**Front-end code change data:**
**********

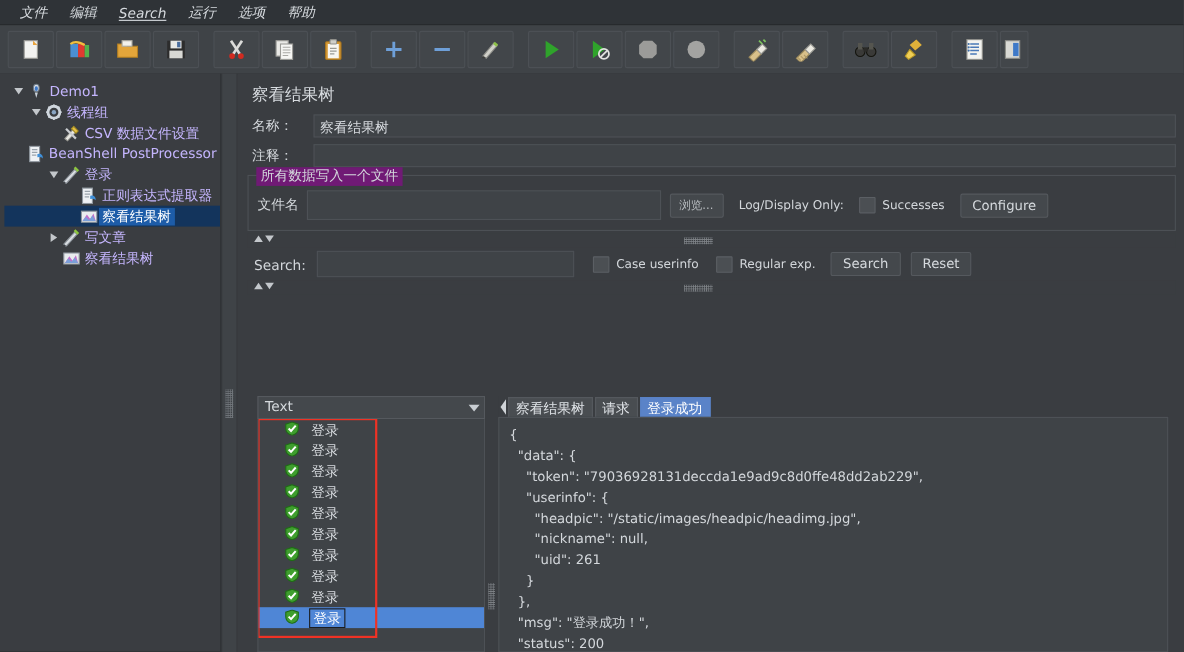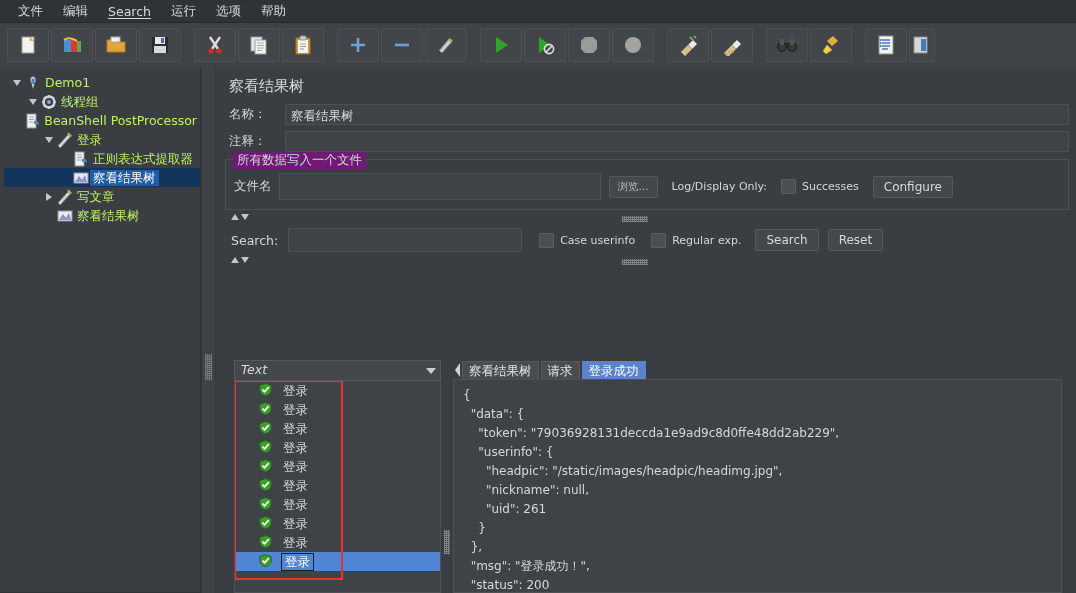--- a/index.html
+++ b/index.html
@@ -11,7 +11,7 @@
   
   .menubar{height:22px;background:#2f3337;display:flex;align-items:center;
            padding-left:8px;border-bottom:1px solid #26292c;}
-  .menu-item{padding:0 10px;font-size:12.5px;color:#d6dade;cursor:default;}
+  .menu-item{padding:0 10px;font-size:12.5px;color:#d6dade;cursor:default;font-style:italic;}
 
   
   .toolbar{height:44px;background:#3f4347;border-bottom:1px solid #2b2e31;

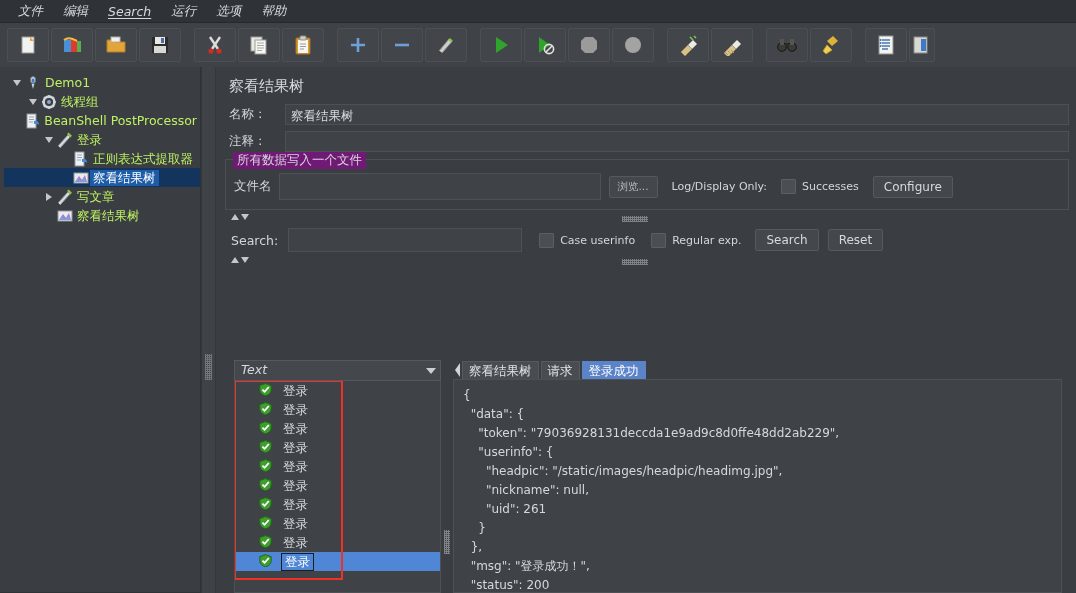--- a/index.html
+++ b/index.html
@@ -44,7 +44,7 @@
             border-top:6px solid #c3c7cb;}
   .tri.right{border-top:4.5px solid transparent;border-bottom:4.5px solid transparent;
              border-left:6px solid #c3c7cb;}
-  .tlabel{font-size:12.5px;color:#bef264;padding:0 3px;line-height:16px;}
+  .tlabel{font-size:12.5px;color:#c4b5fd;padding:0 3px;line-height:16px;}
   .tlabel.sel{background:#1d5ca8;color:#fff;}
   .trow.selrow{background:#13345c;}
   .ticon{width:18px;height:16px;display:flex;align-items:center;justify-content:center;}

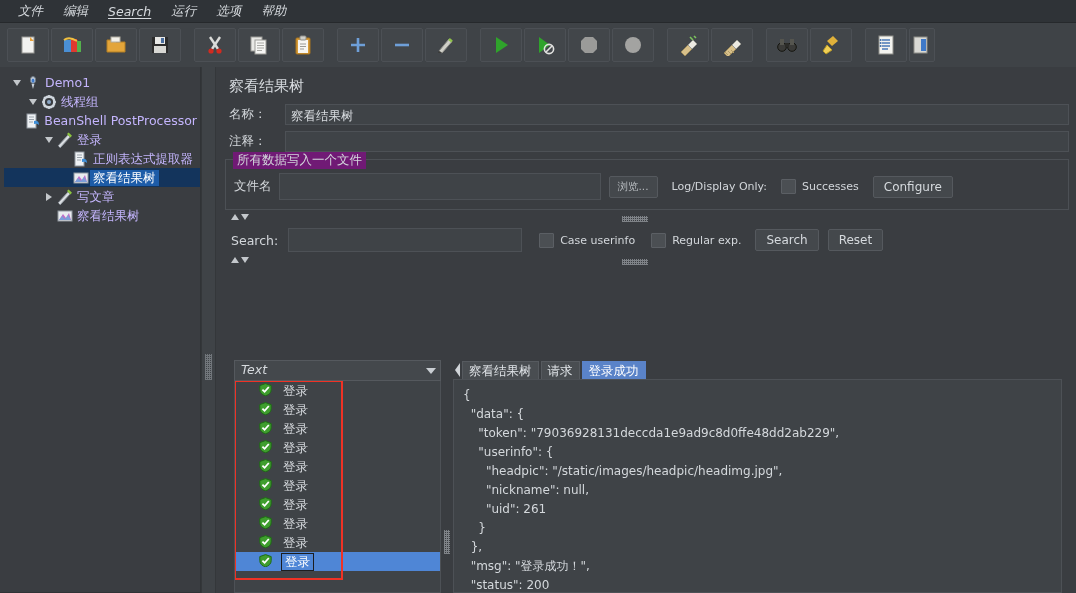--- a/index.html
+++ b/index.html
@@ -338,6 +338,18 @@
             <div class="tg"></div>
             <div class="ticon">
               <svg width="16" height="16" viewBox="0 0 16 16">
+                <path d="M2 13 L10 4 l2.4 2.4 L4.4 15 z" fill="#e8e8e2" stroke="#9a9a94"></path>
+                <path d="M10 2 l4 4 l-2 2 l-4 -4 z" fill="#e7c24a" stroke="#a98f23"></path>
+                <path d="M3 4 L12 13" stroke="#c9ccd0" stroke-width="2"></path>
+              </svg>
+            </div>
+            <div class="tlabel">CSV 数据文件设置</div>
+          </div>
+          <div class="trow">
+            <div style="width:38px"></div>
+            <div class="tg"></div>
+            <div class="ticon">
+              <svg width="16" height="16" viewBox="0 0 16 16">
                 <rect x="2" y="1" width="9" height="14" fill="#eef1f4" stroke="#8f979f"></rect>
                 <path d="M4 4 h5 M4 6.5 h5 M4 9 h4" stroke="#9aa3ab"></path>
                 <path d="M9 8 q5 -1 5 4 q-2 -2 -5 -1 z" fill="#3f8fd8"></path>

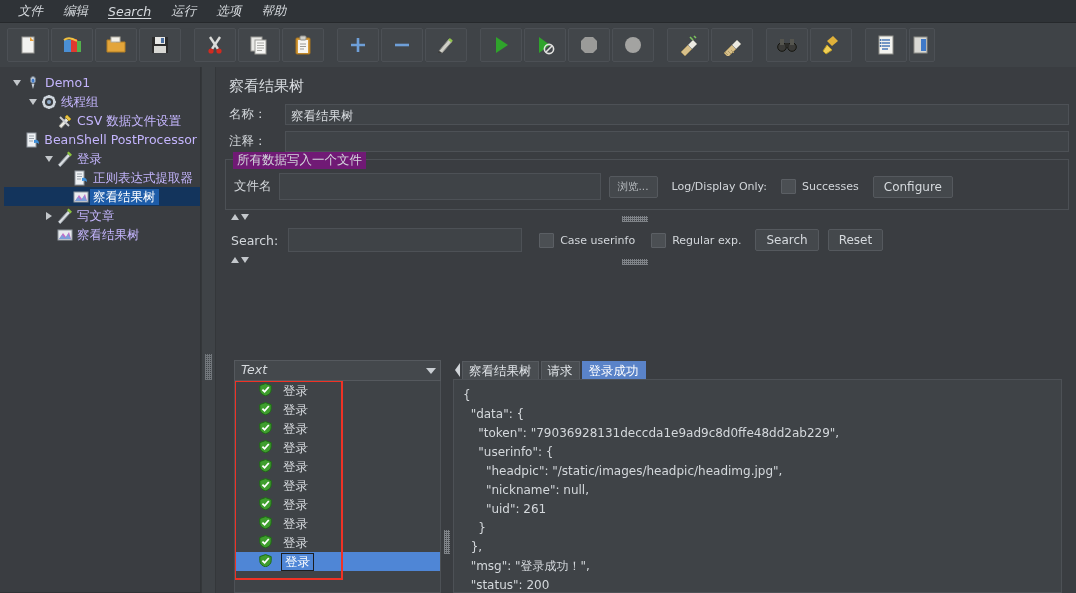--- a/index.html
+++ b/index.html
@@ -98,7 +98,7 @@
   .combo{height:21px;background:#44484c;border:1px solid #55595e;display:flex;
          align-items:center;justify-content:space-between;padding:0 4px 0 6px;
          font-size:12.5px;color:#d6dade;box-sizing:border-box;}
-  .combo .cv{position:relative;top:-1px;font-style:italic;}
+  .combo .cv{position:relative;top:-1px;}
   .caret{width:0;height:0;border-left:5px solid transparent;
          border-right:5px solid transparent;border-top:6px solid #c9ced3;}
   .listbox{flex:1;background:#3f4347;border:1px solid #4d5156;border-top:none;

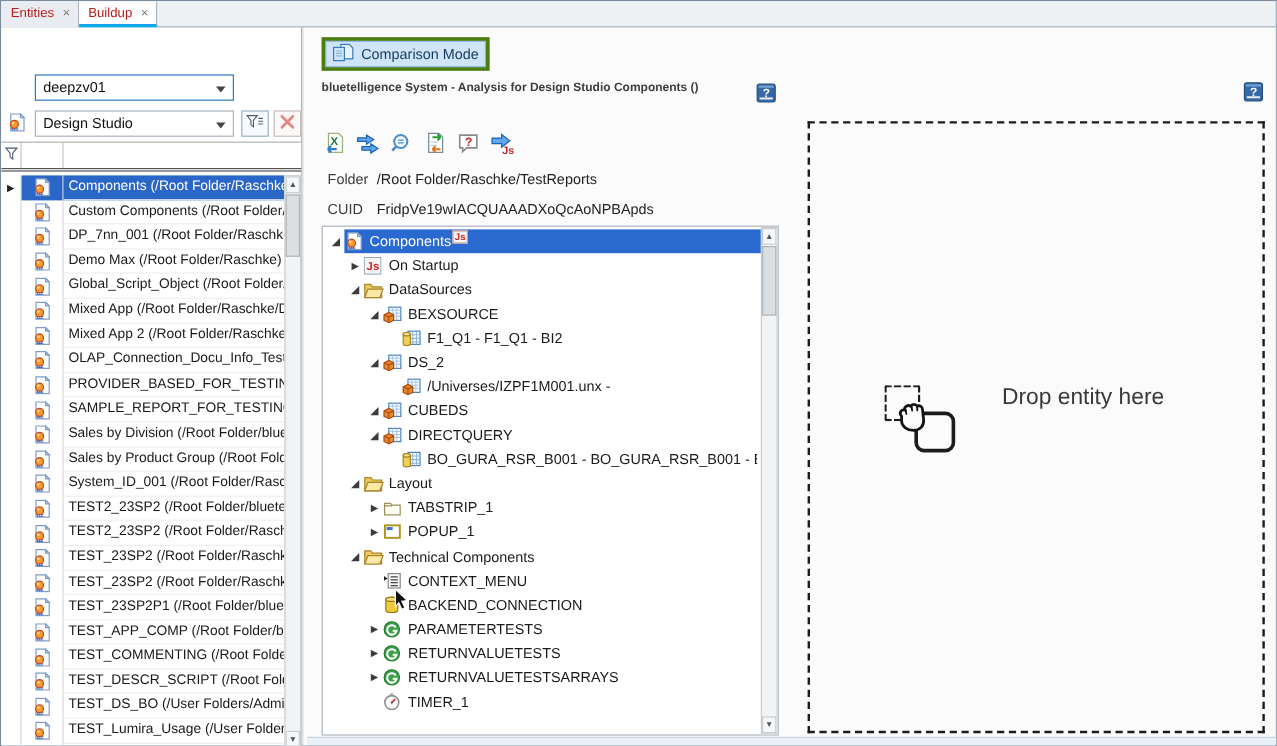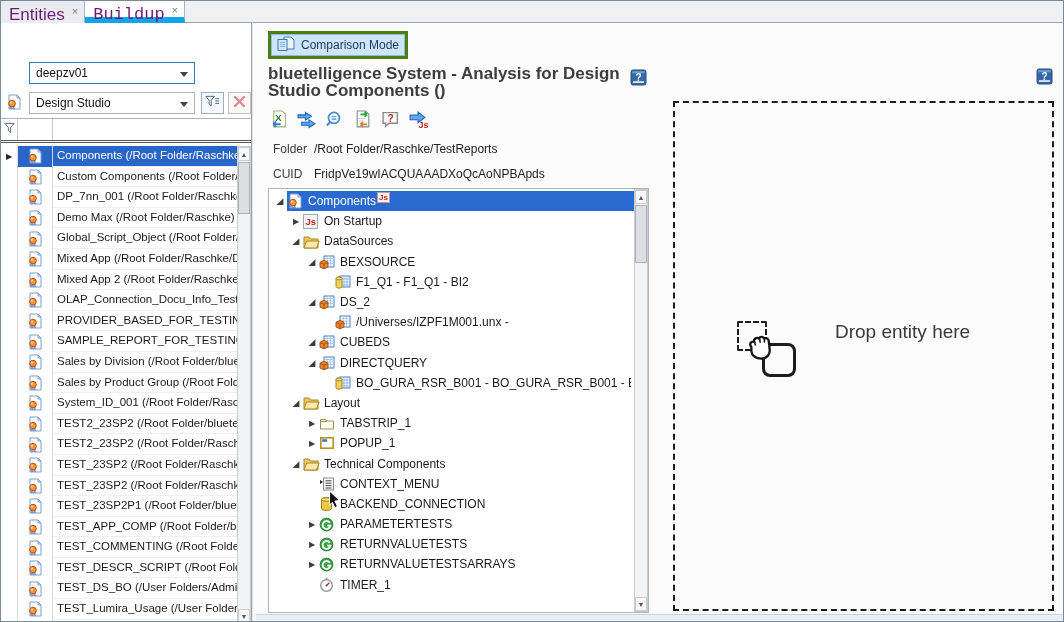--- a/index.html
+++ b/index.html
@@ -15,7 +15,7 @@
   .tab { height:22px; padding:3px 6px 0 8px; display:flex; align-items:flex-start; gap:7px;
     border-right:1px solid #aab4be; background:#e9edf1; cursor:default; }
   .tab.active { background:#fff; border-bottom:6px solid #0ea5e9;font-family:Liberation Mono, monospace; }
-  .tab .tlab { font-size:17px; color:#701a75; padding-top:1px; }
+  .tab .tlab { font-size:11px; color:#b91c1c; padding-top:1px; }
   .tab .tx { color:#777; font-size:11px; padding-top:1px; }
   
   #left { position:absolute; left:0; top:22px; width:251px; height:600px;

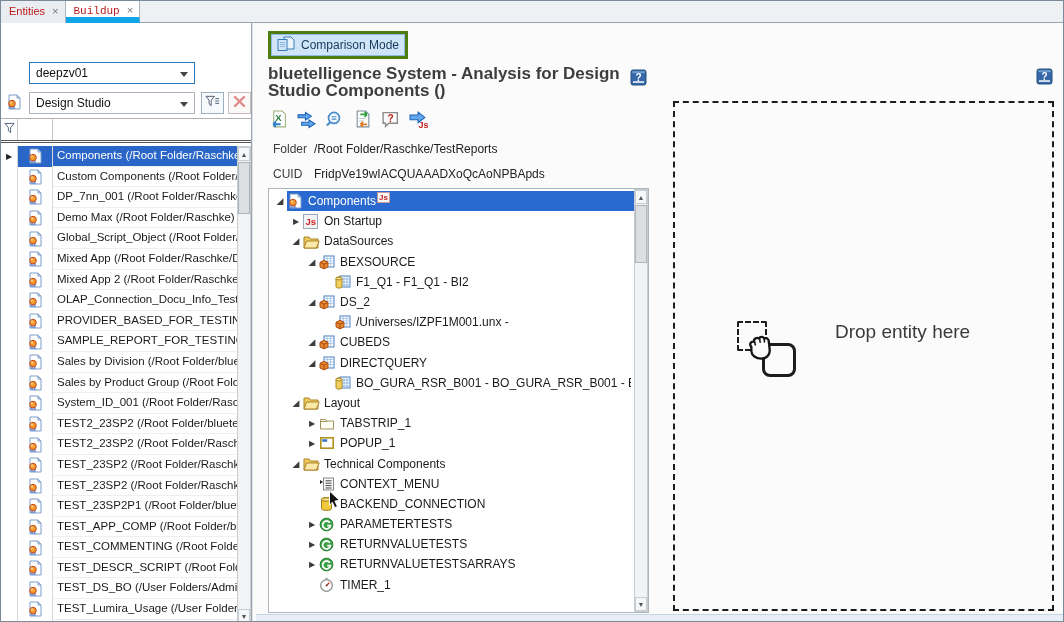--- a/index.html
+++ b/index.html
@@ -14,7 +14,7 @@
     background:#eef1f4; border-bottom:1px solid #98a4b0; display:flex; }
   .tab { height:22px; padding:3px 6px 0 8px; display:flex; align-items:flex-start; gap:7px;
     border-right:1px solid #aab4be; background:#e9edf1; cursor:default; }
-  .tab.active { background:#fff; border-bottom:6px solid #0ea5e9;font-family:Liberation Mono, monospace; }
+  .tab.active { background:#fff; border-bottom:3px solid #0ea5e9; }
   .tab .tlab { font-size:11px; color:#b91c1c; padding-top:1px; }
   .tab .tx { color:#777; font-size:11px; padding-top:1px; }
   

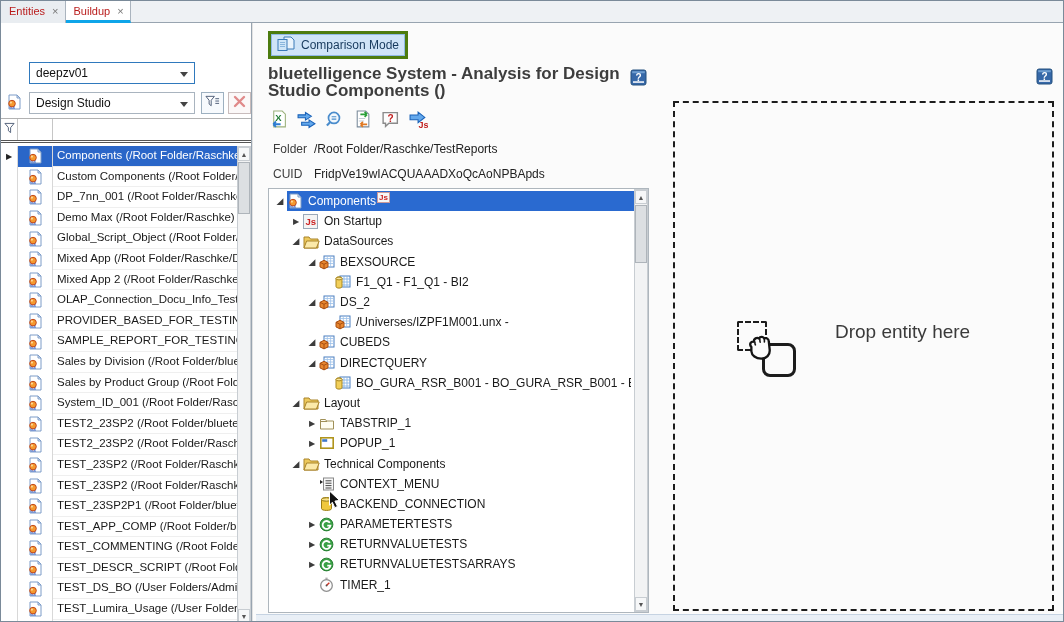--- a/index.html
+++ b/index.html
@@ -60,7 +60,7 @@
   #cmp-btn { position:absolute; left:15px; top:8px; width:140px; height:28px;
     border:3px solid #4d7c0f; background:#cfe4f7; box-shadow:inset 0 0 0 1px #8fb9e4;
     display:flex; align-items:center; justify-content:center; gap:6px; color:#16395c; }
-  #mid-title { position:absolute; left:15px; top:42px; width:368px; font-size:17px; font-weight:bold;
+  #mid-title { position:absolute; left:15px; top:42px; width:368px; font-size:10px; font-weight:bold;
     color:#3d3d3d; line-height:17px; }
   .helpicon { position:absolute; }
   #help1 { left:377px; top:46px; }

**********

**Task details:** Where does the word "active" appear in the records? Copy every line that holds it.

**The answer:**
   .tab.active { background:#fff; border-bottom:6px solid #0ea5e9;font-family:Liberation Mono, monospace; }
-  .tab.active { background:#fff; border-bottom:6px solid #0ea5e9;font-family:Liberation Mono, monospace; }
+  .tab.active { background:#fff; border-bottom:3px solid #0ea5e9; }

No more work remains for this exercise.